HIF-2α accumulation in human monocytes upon transfer of hypoxia-associated miRNAs via plasma-derived small extracellular vesicles from head and neck cancer patients.

Hypoxia is an important hallmark of the tumor microenvironment (TME) in solid tumors and is closely associated with resistance to radiotherapy and a poorer clinical outcome. Tumor-associated plasma-derived small extracellular vesicles (sEVs) have gained increasing attention as an important regulatory TME component for tumor progression and immune evasion. This study aimed to investigate the involvement of plasma-derived sEVs from head and neck squamous cell carcinoma (HNSCC) patients in the systemic regulation of hypoxia-related molecular pathways in circulating immune cells.

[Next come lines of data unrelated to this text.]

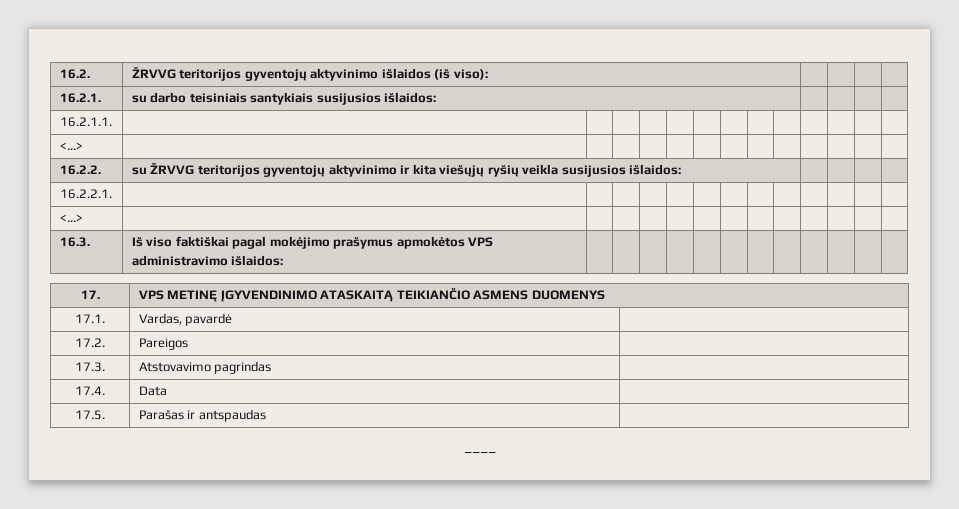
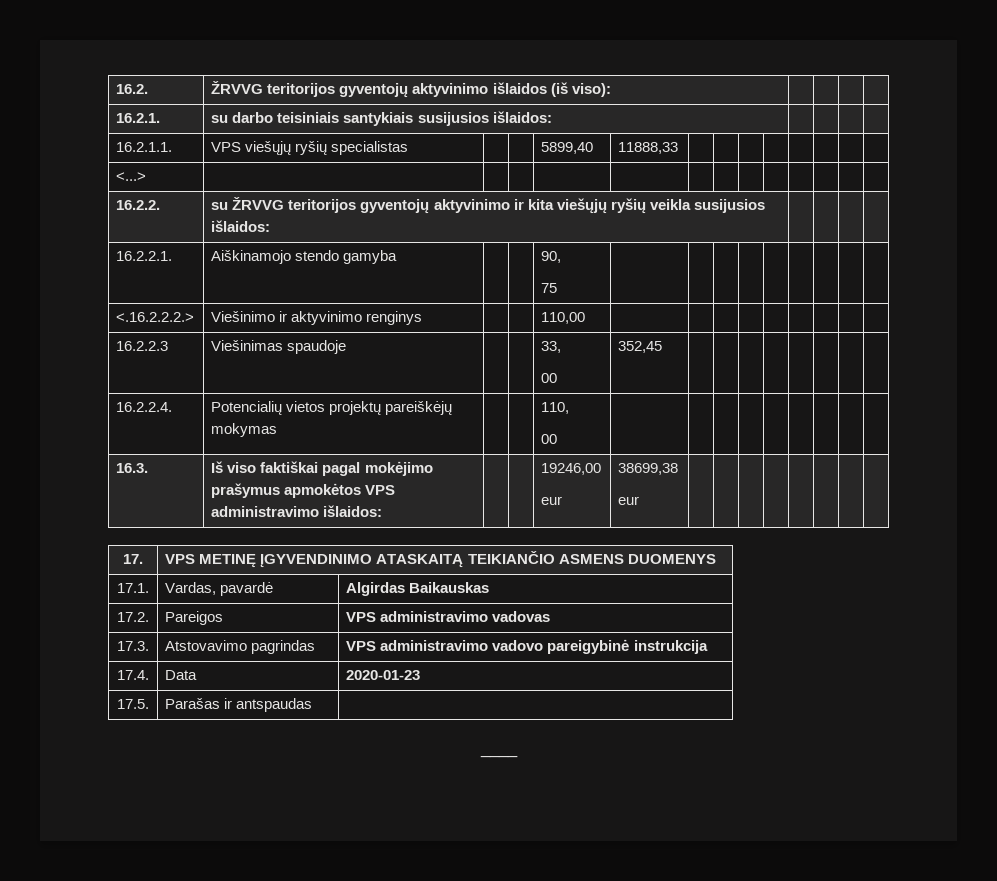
- 16.2.1.1. | | | | | | | | | | | | |
+ 16.2.1.1. | VPS viešųjų ryšių specialistas | | | 5899,40 | 11888,33 | | | | | | | |
- 16.2.2.1. | | | | | | | | | | | | |
- <...> | | | | | | | | | | | | |
+ 16.2.2.1. | Aiškinamojo stendo gamyba | | | 90,
+ 75 | | | | | | | | |
+ <.16.2.2.2.> | Viešinimo ir aktyvinimo renginys | | | 110,00 | | | | | | | | |
+ 16.2.2.3 | Viešinimas spaudoje | | | 33,
+ 00 | 352,45 | | | | | | | |
+ 16.2.2.4. | Potencialių vietos projektų pareiškėjų mokymas | | | 110,
+ 00 | | | | | | | | |
- 16.3. | Iš viso faktiškai pagal mokėjimo prašymus apmokėtos VPS administravimo išlaidos: | | | | | | | | | | | |
+ 16.3. | Iš viso faktiškai pagal mokėjimo prašymus apmokėtos VPS administravimo išlaidos: | | | 19246,00
+ eur | 38699,38
+ eur | | | | | | | |
- 17.1. | Vardas, pavardė |
+ 17.1. | Vardas, pavardė | Algirdas Baikauskas
- 17.2. | Pareigos |
+ 17.2. | Pareigos | VPS administravimo vadovas
- 17.3. | Atstovavimo pagrindas |
+ 17.3. | Atstovavimo pagrindas | VPS administravimo vadovo pareigybinė instrukcija
- 17.4. | Data |
+ 17.4. | Data | 2020-01-23

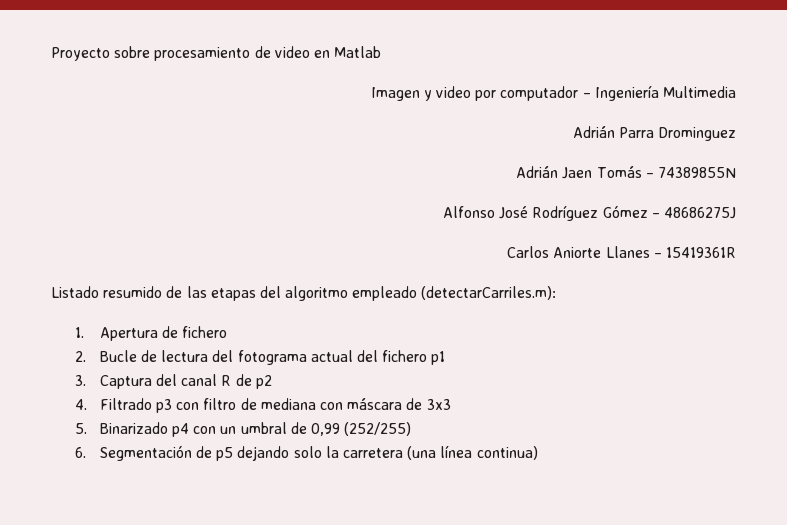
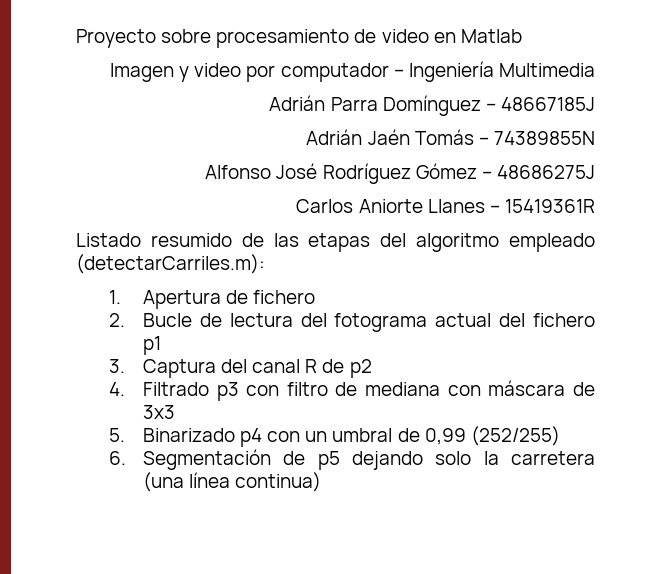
- Adrián Parra Drominguez
- Adrián Jaen Tomás – 74389855N
+ Adrián Parra Domínguez – 48667185J
+ Adrián Jaén Tomás – 74389855N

Plasma-derived sEVs of healthy donors (HDs) and HNSCC patients were isolated and evaluated for morphology, size, miRNA cargo composition, and their influence on monocyte characteristics. Transfer of plasma-derived sEVs from HNSCC patients stimulated increased levels of checkpoint molecule PD-L1 and chemokine CXCL4 secretion. An accumulation of hypoxia-inducible factor (HIF)-2α was associated with hypoxia-regulating miRNAs in sEVs from HNSCC patients. This provides new insights into a proposed tumor-associated systemic sEV-miRNA-mediated hypoxia transfer.